Consider a fluid-level sensor on the inside of a bottle of laundry detergent. This cost-effective sensor strip can be printed and attached to the bottle and linked to an auto-replenishment system that reorders detergent without the customer lifting a finger. But once developed, this sensor can go on to do much bigger things. For example, it could be evolved into a fleet of sensors monitoring fluid containers on an off-shore oil rig, where new deliveries can be ordered automatically when supplies are low. It could even monitor reagents in a laboratory developing antiviral medicines.

This development continuum can also include the transportation sector. Weight and space can be saved on next-generation aircraft by replacing wiring harnesses with durable strips that can mold to fuselages and bend easily around angles.
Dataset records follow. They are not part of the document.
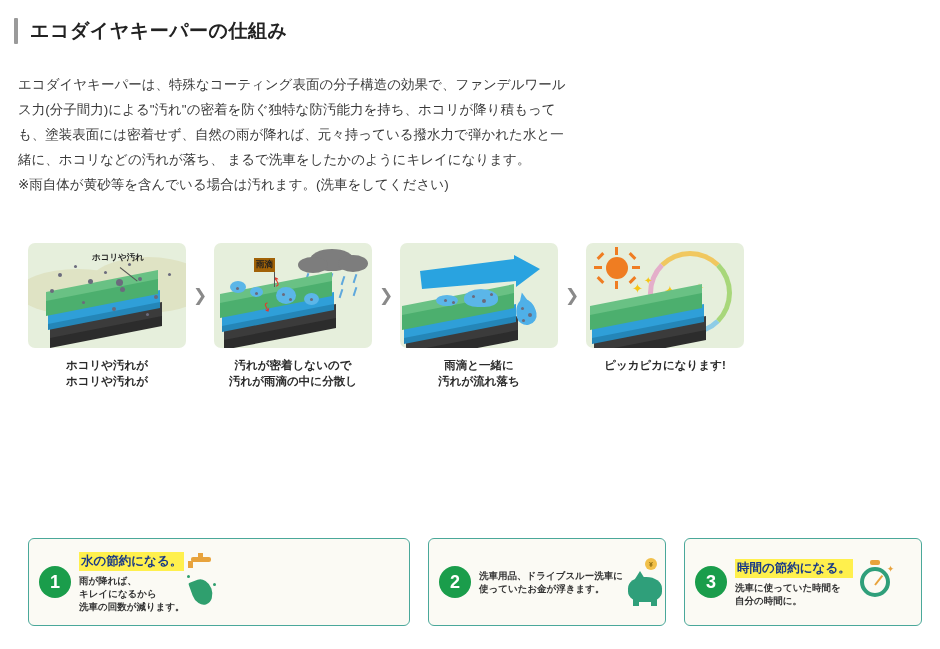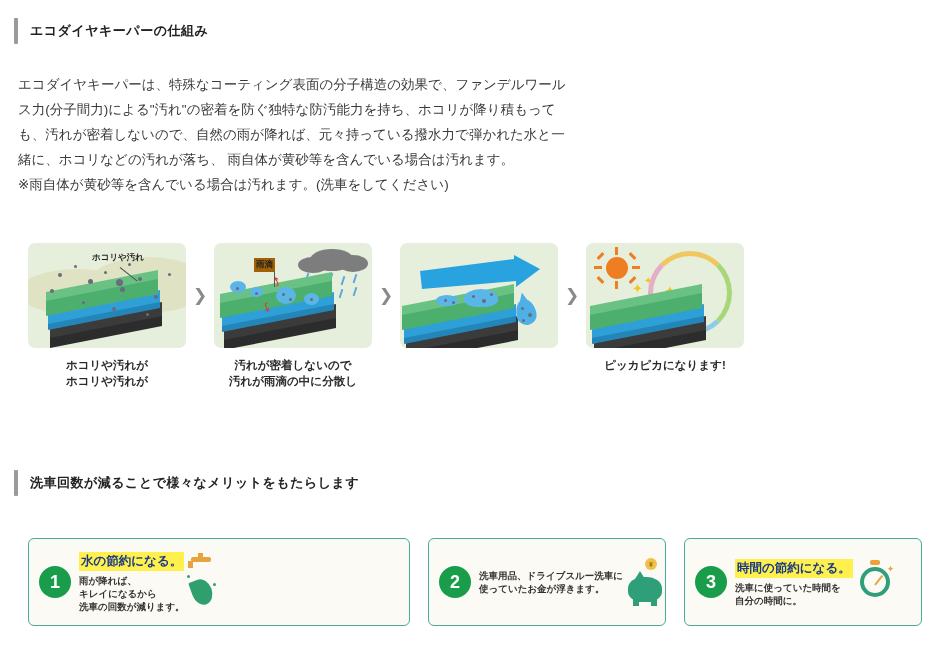--- a/index.html
+++ b/index.html
@@ -16,21 +16,21 @@
   
   .section-head{
     display:flex;align-items:center;
     position:absolute;
   }
   .head-bar{
     width:4px;height:26px;background:#9a9a9a;
     margin-right:12px;flex:none;border-radius:1px;
   }
   .head-text{
-    font-size:13px;font-weight:bold;color:#222222;
+    font-size:19px;font-weight:bold;color:#222222;
     letter-spacing:.5px;white-space:nowrap;
   }
 
   
   .intro{
     position:absolute;left:18px;top:72px;width:680px;
     font-size:13.5px;line-height:25px;color:#3a3a3a;
   }
   .intro div{white-space:nowrap;}
 
@@ -183,22 +183,22 @@
 <div class="page">
 
   <div class="section-head" style="left:14px;top:18px;">
     <div class="head-bar"></div>
     <div class="head-text">エコダイヤキーパーの仕組み</div>
   </div>
 
   <div class="intro">
     <div>エコダイヤキーパーは、特殊なコーティング表面の分子構造の効果で、ファンデルワール</div>
     <div>ス力(分子間力)による"汚れ"の密着を防ぐ独特な防汚能力を持ち、ホコリが降り積もって</div>
-    <div>も、汚れが密着しないので、自然の雨が降れば、元々持っている撥水力で弾かれた水と一</div>
-    <div>緒に、ホコリなどの汚れが落ち、 雨自体が黄砂等を含んでいる場合は汚れます。</div>
+    <div>も、塗装表面には密着せず、自然の雨が降れば、元々持っている撥水力で弾かれた水と一</div>
+    <div>緒に、ホコリなどの汚れが落ち、 まるで洗車をしたかのようにキレイになります。</div>
     <div>※雨自体が黄砂等を含んでいる場合は汚れます。(洗車をしてください)</div>
   </div>
 
   <div class="strip">
 
     <div class="step">
       <div class="panel">
         <div class="cloudshape" style="left:-10px;top:26px;width:120px;height:46px;"></div>
         <div class="cloudshape" style="left:60px;top:14px;width:120px;height:56px;"></div>
         <div class="slab" style="left:18px;top:14px;width:120px;height:90px;">
@@ -298,20 +298,24 @@
         <div class="dust" style="left:44px;top:56px;width:3px;height:3px;"></div>
         <div class="dust" style="left:52px;top:58px;width:3px;height:3px;"></div>
         <div class="dust" style="left:72px;top:52px;width:3px;height:3px;"></div>
         <div class="dust" style="left:82px;top:56px;width:4px;height:4px;"></div>
         <div class="dust" style="left:90px;top:50px;width:3px;height:3px;"></div>
         <div class="teardrop" style="left:116px;top:56px;"></div>
         <div class="dust" style="left:121px;top:64px;width:3px;height:3px;"></div>
         <div class="dust" style="left:128px;top:70px;width:4px;height:4px;"></div>
         <div class="dust" style="left:122px;top:76px;width:3px;height:3px;"></div>
       </div>
+      <div class="cap">
+        <div>雨滴と一緒に</div>
+        <div>汚れが流れ落ち</div>
+      </div>
     </div>
 
     <div class="chev">❯</div>
 
     <div class="step">
       <div class="panel">
         <div class="rainbow" style="left:62px;top:8px;"></div>
         <div class="sun" style="left:20px;top:14px;"></div>
         <div class="ray" style="left:29px;top:4px;width:3px;height:8px;"></div>
         <div class="ray" style="left:29px;top:38px;width:3px;height:8px;"></div>
@@ -336,24 +340,20 @@
         </div>
       </div>
       <div class="cap">
         <div>ピッカピカになります!</div>
         <div></div>
       </div>
     </div>
 
   </div>
 
-  <div class="section-head" style="left:14px;top:470px;">
-    <div class="head-bar"></div>
-    <div class="head-text">洗車回数が減ることで様々なメリットをもたらします</div>
-  </div>
 
   <div class="cards">
 
     <div class="card card1">
       <div class="num">1</div>
       <div class="cardtxt">
         <div class="ctitle">水の節約になる。</div>
         <div class="cbody">雨が降れば、</div>
         <div class="cbody">キレイになるから</div>
         <div class="cbody">洗車の回数が減ります。</div>

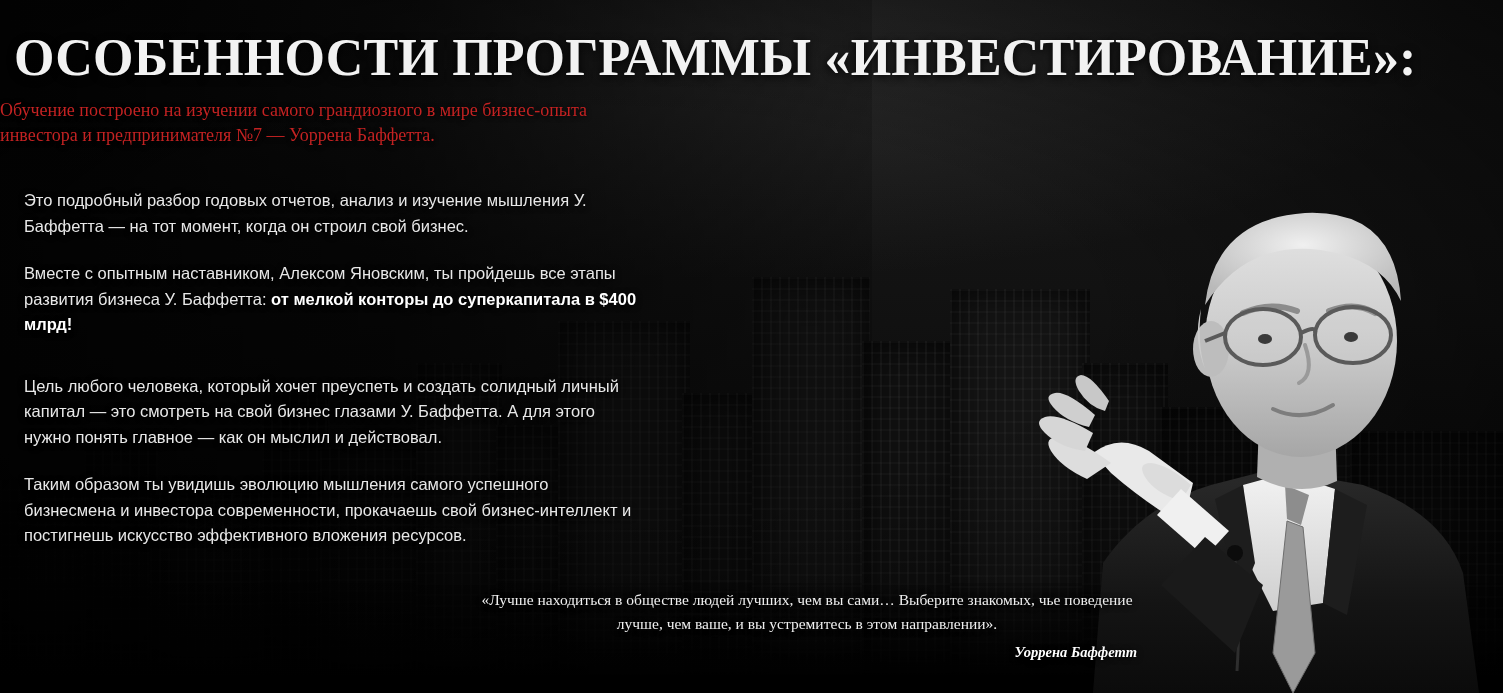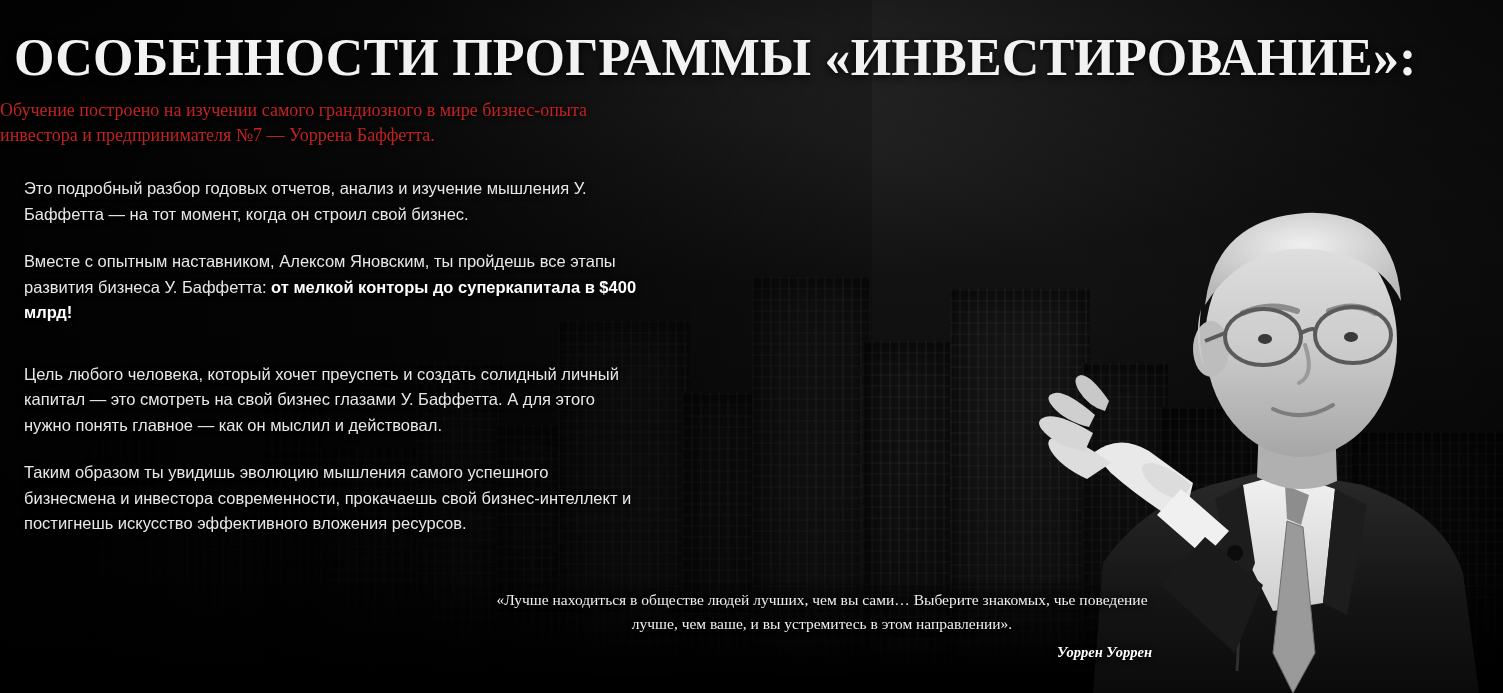--- a/index.html
+++ b/index.html
@@ -114,28 +114,28 @@
   .body-col {
     position: absolute;
     left: 24px;
     top: 176px;
     width: 620px;
     color: #e8e8e8;
     font-size: 16.5px;
     line-height: 25.5px;
     text-shadow: 0 1px 6px rgba(0,0,0,0.95);
   }
-  .body-col p { margin: 0 0 22px 0; }
+  .body-col p { margin: 12px 0 22px 0; }
   .body-col p:last-child { margin-bottom: 0; }
   .body-col .gap-lg { margin-bottom: 36px; }
   .body-col b { font-weight: bold; color: #ffffff; }
 
   .quote {
     position: absolute;
-    left: 492px;
+    left: 477px;
     top: 588px;
     width: 660px;
     text-align: center;
     font-family: "Liberation Serif", serif;
     font-size: 15.5px;
     line-height: 24px;
     color: #efefef;
     text-shadow: 0 1px 6px rgba(0,0,0,0.95);
   }
   .quote-author {
@@ -266,16 +266,16 @@
 
   <div class="body-col">
     <p>Это подробный разбор годовых отчетов, анализ и изучение мышления У. Баффетта — на тот момент, когда он строил свой бизнес.</p>
     <p class="gap-lg"><span>Вместе с опытным наставником, Алексом Яновским, ты пройдешь все этапы развития бизнеса У. Баффетта: </span><b>от мелкой конторы до суперкапитала в $400 млрд!</b></p>
     <p>Цель любого человека, который хочет преуспеть и создать солидный личный капитал — это смотреть на свой бизнес глазами У. Баффетта. А для этого нужно понять главное — как он мыслил и действовал.</p>
     <p>Таким образом ты увидишь эволюцию мышления самого успешного бизнесмена и инвестора современности, прокачаешь свой бизнес-интеллект и постигнешь искусство эффективного вложения ресурсов.</p>
   </div>
 
   <div class="quote">
     <span>«Лучше находиться в обществе людей лучших, чем вы сами… Выберите знакомых, чье поведение лучше, чем ваше, и вы устремитесь в этом направлении».</span>
-    <span class="quote-author">Уоррен Уоррен</span>
+    <span class="quote-author">Уоррена Баффетт</span>
   </div>
 
 </div>
 
 </body></html>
Once developed, the automotive industry can benefit by replacing bulky wiring harnesses with integrated processing power to sense, energize, illuminate and establish communication in the evolving generation of electric and autonomous vehicles.

What we've seen as this field progresses are different innovators in the flexible electronics continuum that are advocating the benefits of their own technology in vertical silos. Industry established leaders, as well as new and upcoming startups, are looking to complement that with comprehensive approach to spread the benefits throughout the ecosystem and obtain a more market-ready but disruptive product. That's why Jabil's enterprise strategic capability teams across the globe and commercial divisions are working to be a conduit for providers to increase the marketability and scalability of their offerings and for product designers to gain a complete package that realizes the full scope of benefits that flexible electronics has to offer.